Note how I wrapped replace_tuples_recur inside replace_tuples. This seemed to prevent the ridiculous amount of codegen that made it impossible to compile replace_tuples_recur

Presumably the improvements depends on how you’re testing it; if I use

A = rand(1000, 1000)

then I see about a 2x improvement over mapslices(mean, A, 1); moreover, it’s within a factor of 2 of sum(A, 1) which isn’t too bad.

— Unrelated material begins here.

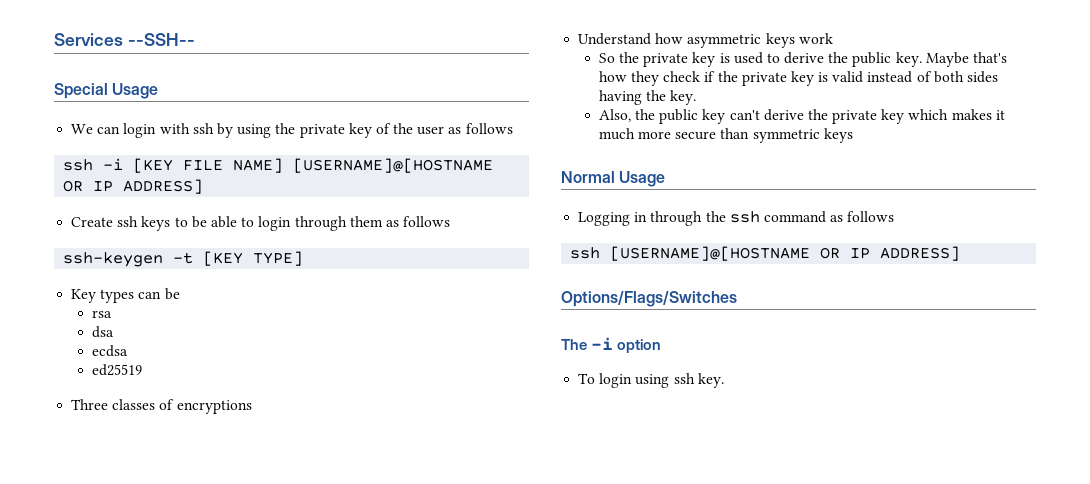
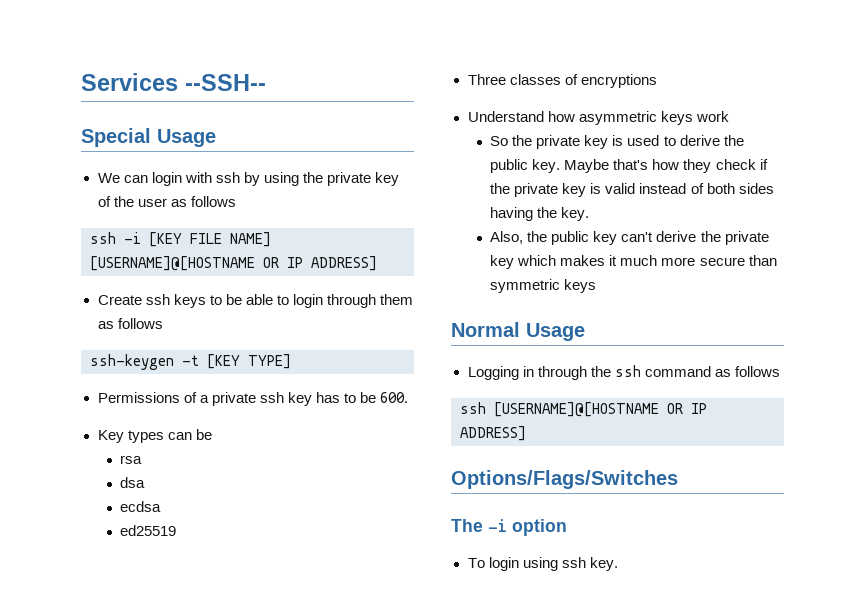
(304, 258) none -> [97,392,408,406] // Permissions of a private ssh key has to be 600.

However, for a smaller matrix (e.g., 5x5) you have ~50x overhead compared to sum(A, 1). To do better, you’re going to have to switch most of the array-based index logic to tuples, because only with tuples can the compiler infer the dimensionality of your indexing operations. On the “real” mapslices function, sliced_dimensions should be a Dims tuple (NOT an AbstractVector). You will likely want to mimic some of the logic in broadcast.jl, for example in these lines. The main trick here is “lispy tuple iteration,” where you peel off the first element and process it, then recursively call the same function on the remaining elements until you’ve exhausted them all (Tuple{} is the type of an empty tuple). With generous use of @inline, the compiler converts the recursive sequence into something you might write by hand, e.g., map(f, x) where x is a 3-tuple would get converted into (f(x[1]), f(x[2]), f(x[3])) which is pretty hard to beat in terms of efficiency.

3 Likes

Great! Ok, here’s another version with a replace function modeled after those broadcast lines:

@inline replace_tuple(old_index::Tuple{}, replace_index, should_replace) = ()
@inline replace_tuple(old_index, replace_index, should_replace) = 
    if should_replace[1]
        (replace_index[1], replace_tuple(Base.tail(old_index), Base.tail(replace_index), Base.tail(should_replace) )...)
    else
        (old_index[1], replace_tuple(Base.tail(old_index), replace_index, Base.tail(should_replace) )...)
    end

@noinline function inner_mapslices!(f, input, result,
    dimension_is_indexed, indexes, input_index, result_index,
    safe_for_reuse, input_slice
)
    if safe_for_reuse
        # when f returns an input, result[result_index...] = f(input_slice) line copies elements,
        # so we can reuse input_slice
        for index in indexes
            Base._unsafe_getindex!(input_slice, input, replace_tuple(input_index, index.I, dimension_is_indexed)...)
            result[replace_tuple(result_index, index.I, dimension_is_indexed)...] = f(input_slice)
        end
    else
        # we can't guarantee safety (#18524), so allocate new storage for each slice
        for index in indexes
            result[replace_tuple(result_index, index.I, dimension_is_indexed)...] = 
                f(input[replace_tuple(input_index, index.I, dimension_is_indexed)...])
        end
    end
    result
end

function my_mapslices(f, input::AbstractArray, sliced_dimensions::AbstractVector)
    if isempty(sliced_dimensions)
        return map(f,input)
    end

    axes = [indices(input)...]
    rank = ndims(input)

    input_index = Any[first(index) for index in indices(input)]
    for dimension in sliced_dimensions
        input_index[dimension] = Base.Slice(indices(input, dimension))
    end

    # Apply the function to the first slice in order to determine the next steps
    input_slice = input[input_index...]
    first_output = f(input_slice)
    # In some cases, we can re-use the first slice for a dramatic performance
    # increase. The slice itself must be mutable and the result cannot contain
    # any mutable containers. The following errs on the side of being overly
    # strict (#18570 & #21123).
    safe_for_reuse = 
        isa(input_slice, StridedArray) && 
        (isa(first_output, Number) || 
            (isa(first_output, AbstractArray) && eltype(first_output) <: Number))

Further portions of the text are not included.